Records excerpted from a collection:
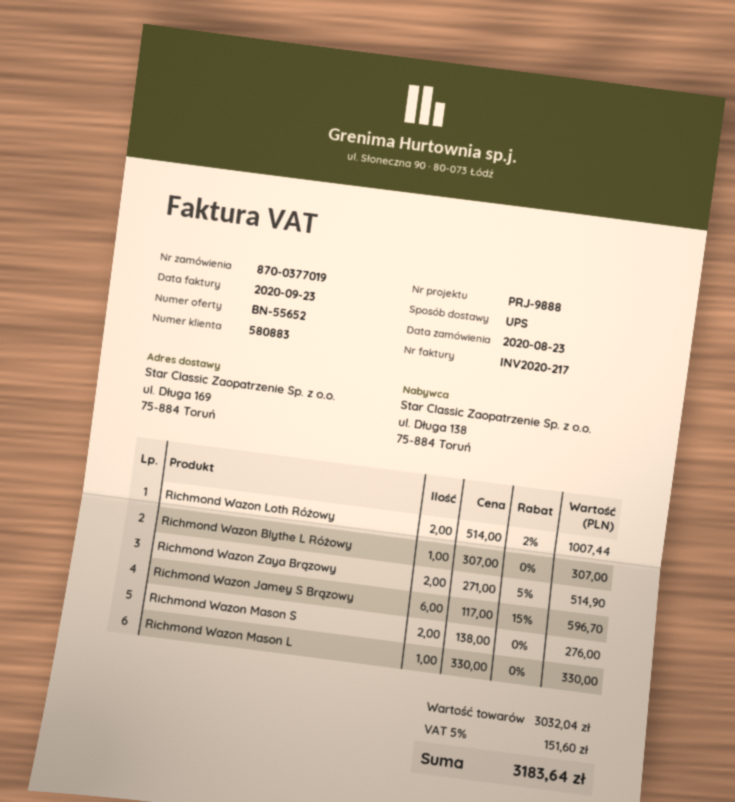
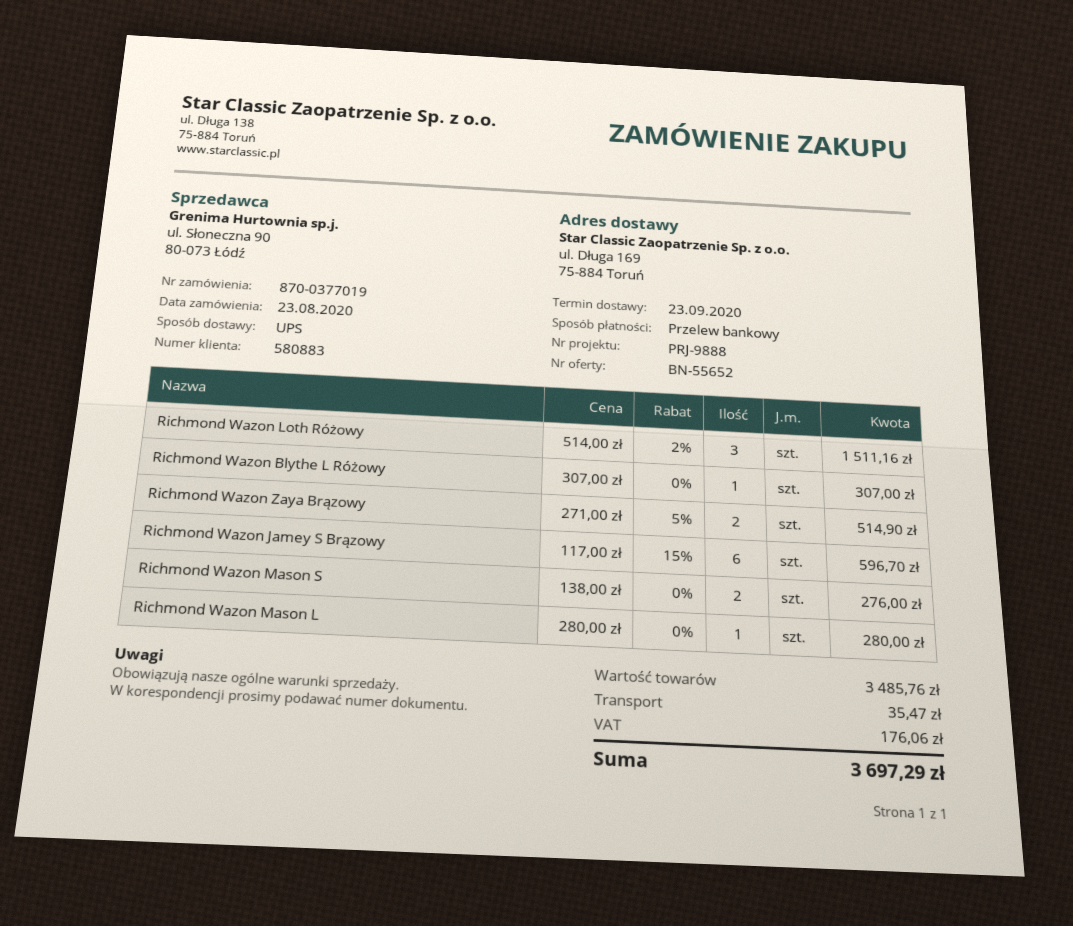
Richmond Wazon Loth Różowy: 2 x 514.00 - 2% = 1007.44 -> 3 x 514.00 - 2% = 1511.16
Richmond Wazon Mason L: 1 x 330.00 = 330.00 -> 1 x 280.00 = 280.00
subtotal: 3032.04 -> 3485.76
shipping: none -> 35.47
tax: 151.60 -> 176.06
total: 3183.64 -> 3697.29

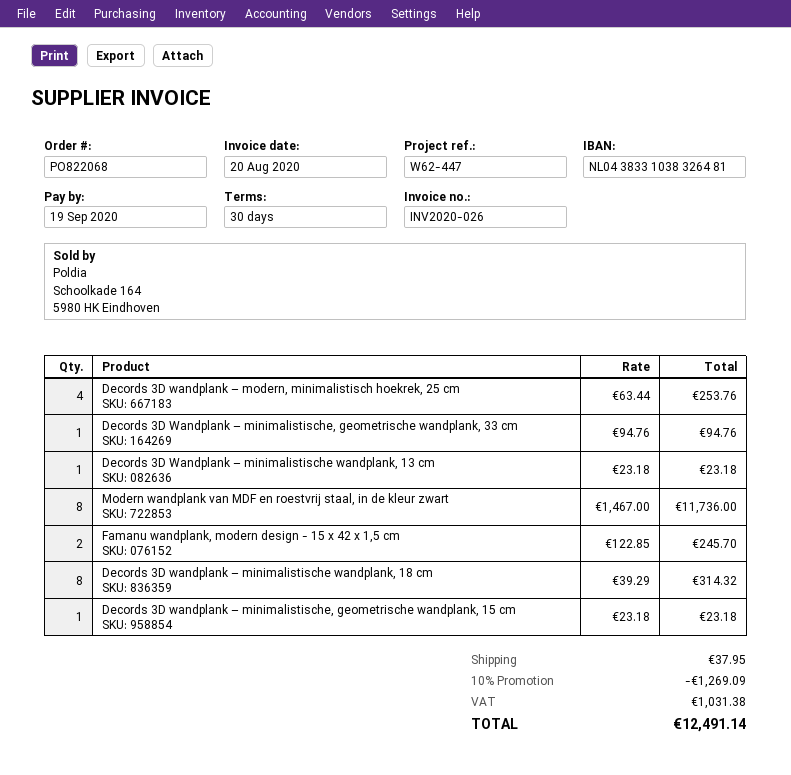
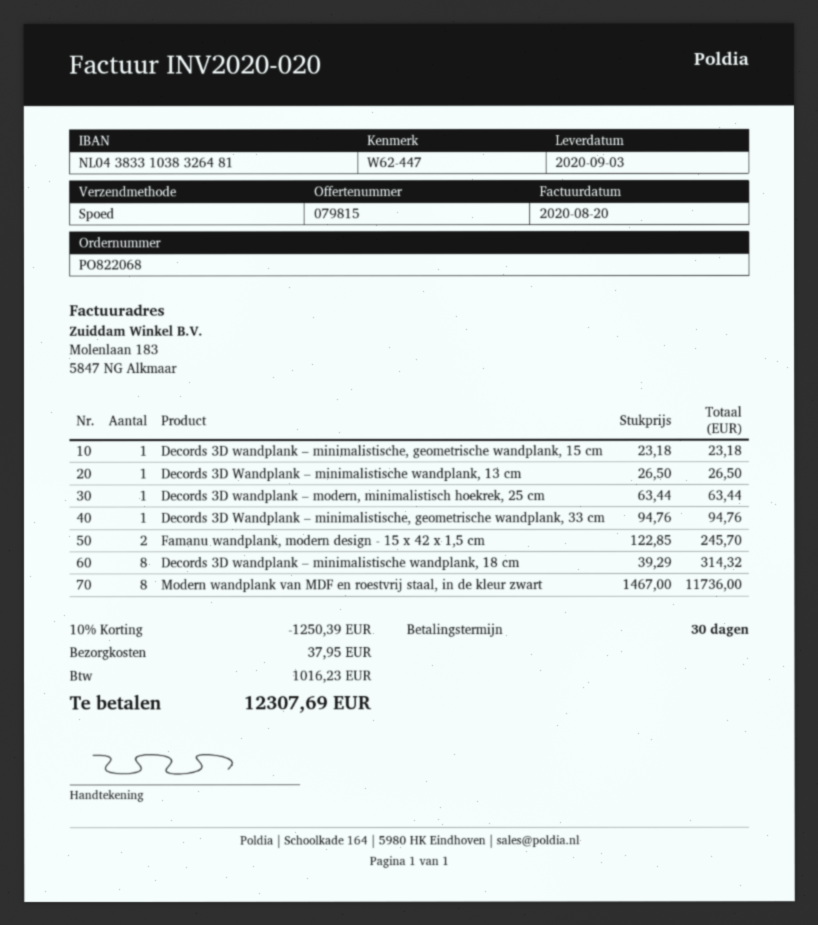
invoice number: INV2020-026 -> INV2020-020
Decords 3D wandplank – modern, minimalistisch hoekrek, 25 cm: 4 x 63.44 = 253.76 -> 1 x 63.44 = 63.44
Decords 3D Wandplank – minimalistische wandplank, 13 cm: 1 x 23.18 = 23.18 -> 1 x 26.50 = 26.50
discount: 10% = 1269.09 -> 10% = 1250.39
tax: 1031.38 -> 1016.23
total: 12491.14 -> 12307.69

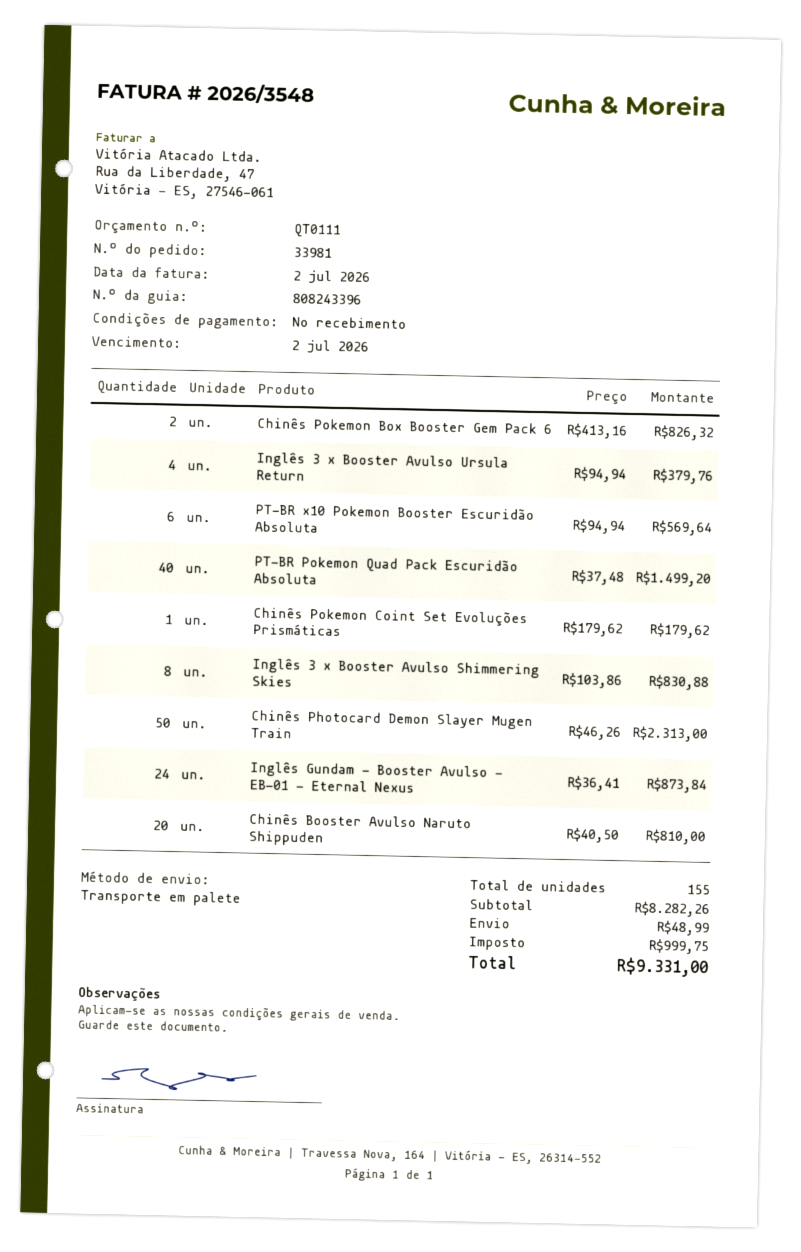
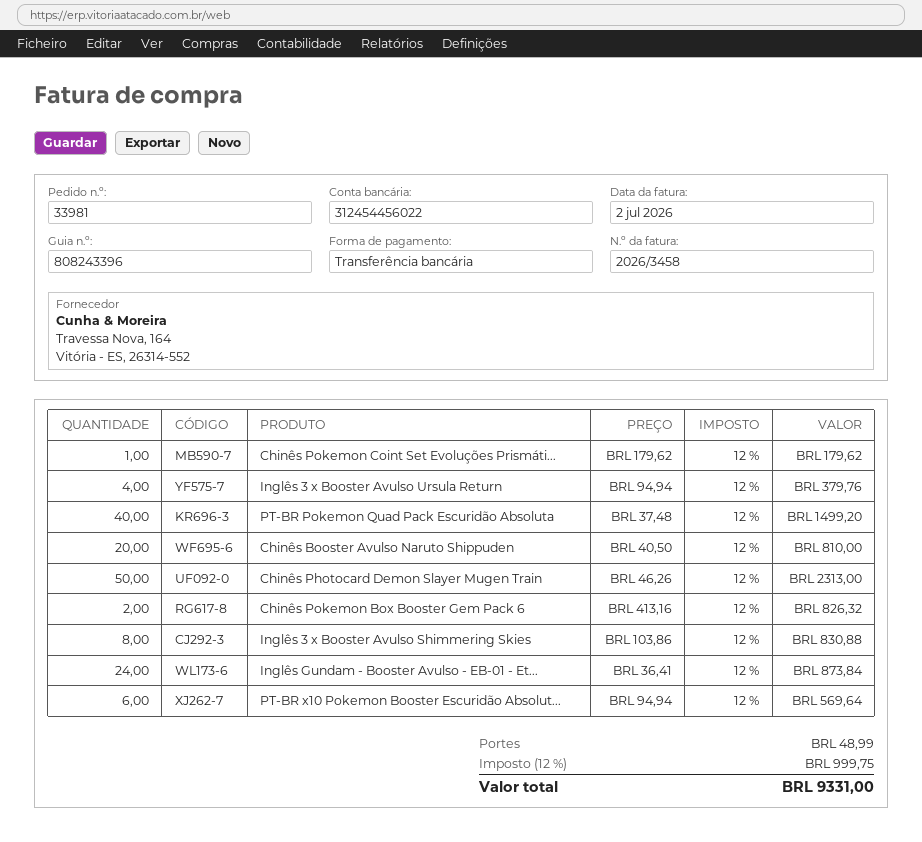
invoice number: 2026/3548 -> 2026/3458

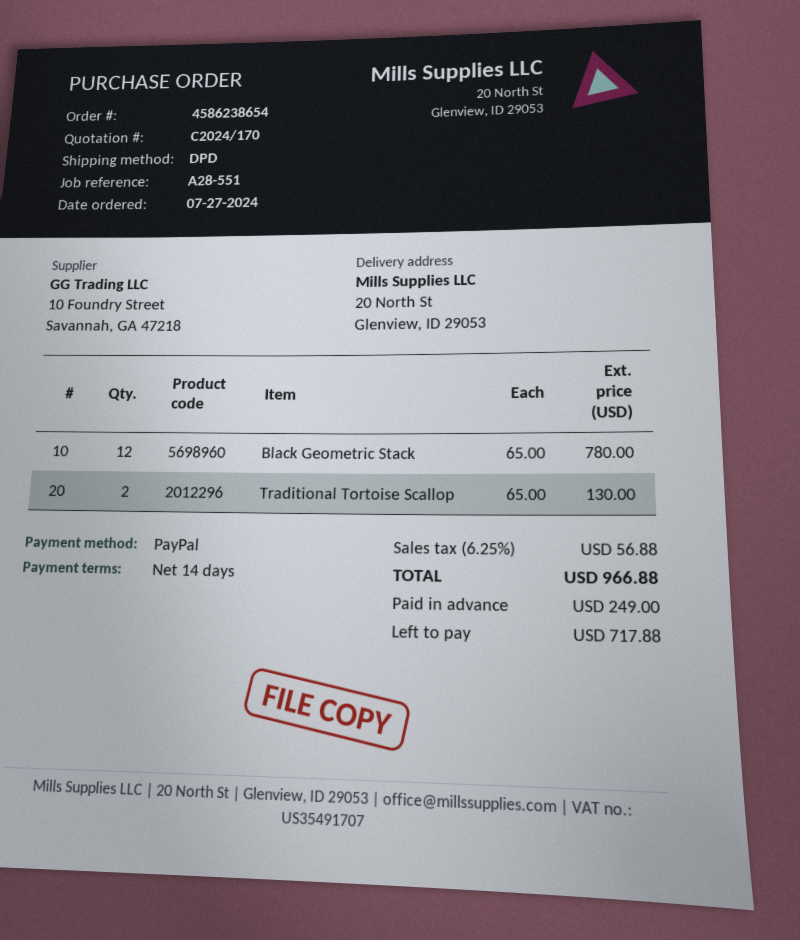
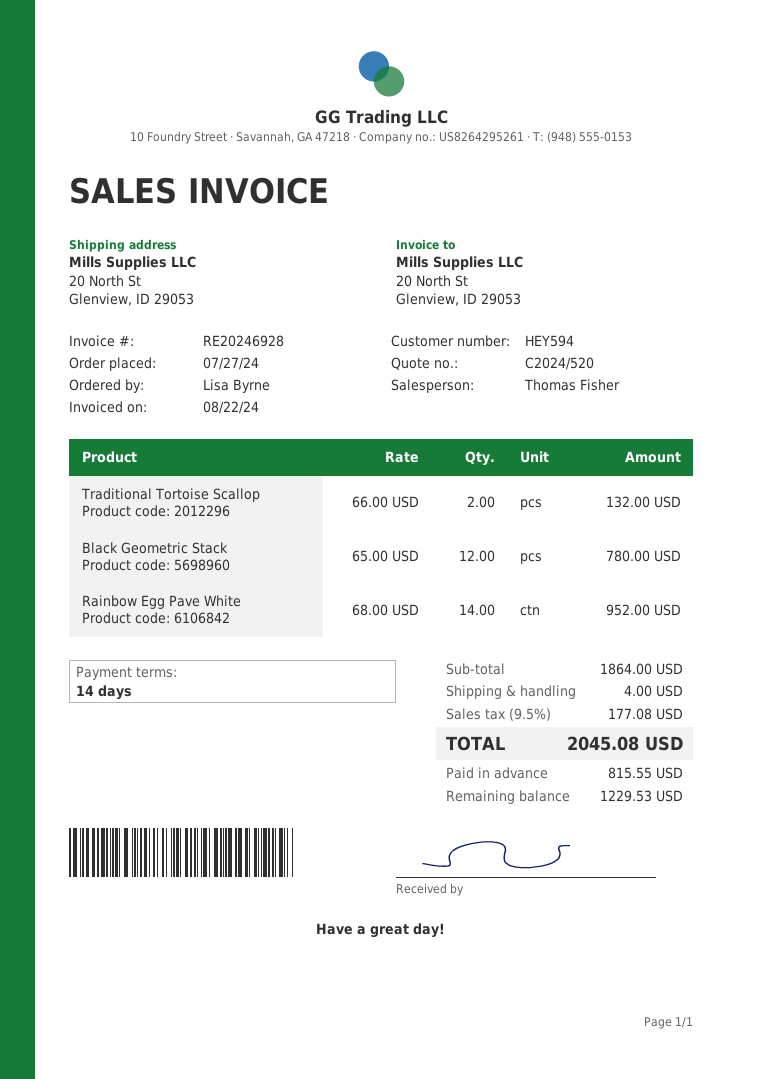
quote number: C2024/170 -> C2024/520
Traditional Tortoise Scallop: 2 x 65.00 = 130.00 -> 2 x 66.00 = 132.00
Rainbow Egg Pave White: none -> 14 x 68.00 = 952.00
shipping: none -> 4.00
tax: 6.25% = 56.88 -> 9.5% = 177.08
total: 966.88 -> 2045.08
deposit: 249.00 -> 815.55
balance: 717.88 -> 1229.53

Your goal: Transcribe the records above exactly and drop every picture.

Finished task:
Richmond Wazon Loth Różowy: 2 x 514.00 - 2% = 1007.44 -> 3 x 514.00 - 2% = 1511.16
Richmond Wazon Mason L: 1 x 330.00 = 330.00 -> 1 x 280.00 = 280.00
subtotal: 3032.04 -> 3485.76
shipping: none -> 35.47
tax: 151.60 -> 176.06
total: 3183.64 -> 3697.29

invoice number: INV2020-026 -> INV2020-020
Decords 3D wandplank – modern, minimalistisch hoekrek, 25 cm: 4 x 63.44 = 253.76 -> 1 x 63.44 = 63.44
Decords 3D Wandplank – minimalistische wandplank, 13 cm: 1 x 23.18 = 23.18 -> 1 x 26.50 = 26.50
discount: 10% = 1269.09 -> 10% = 1250.39
tax: 1031.38 -> 1016.23
total: 12491.14 -> 12307.69

invoice number: 2026/3548 -> 2026/3458

quote number: C2024/170 -> C2024/520
Traditional Tortoise Scallop: 2 x 65.00 = 130.00 -> 2 x 66.00 = 132.00
Rainbow Egg Pave White: none -> 14 x 68.00 = 952.00
shipping: none -> 4.00
tax: 6.25% = 56.88 -> 9.5% = 177.08
total: 966.88 -> 2045.08
deposit: 249.00 -> 815.55
balance: 717.88 -> 1229.53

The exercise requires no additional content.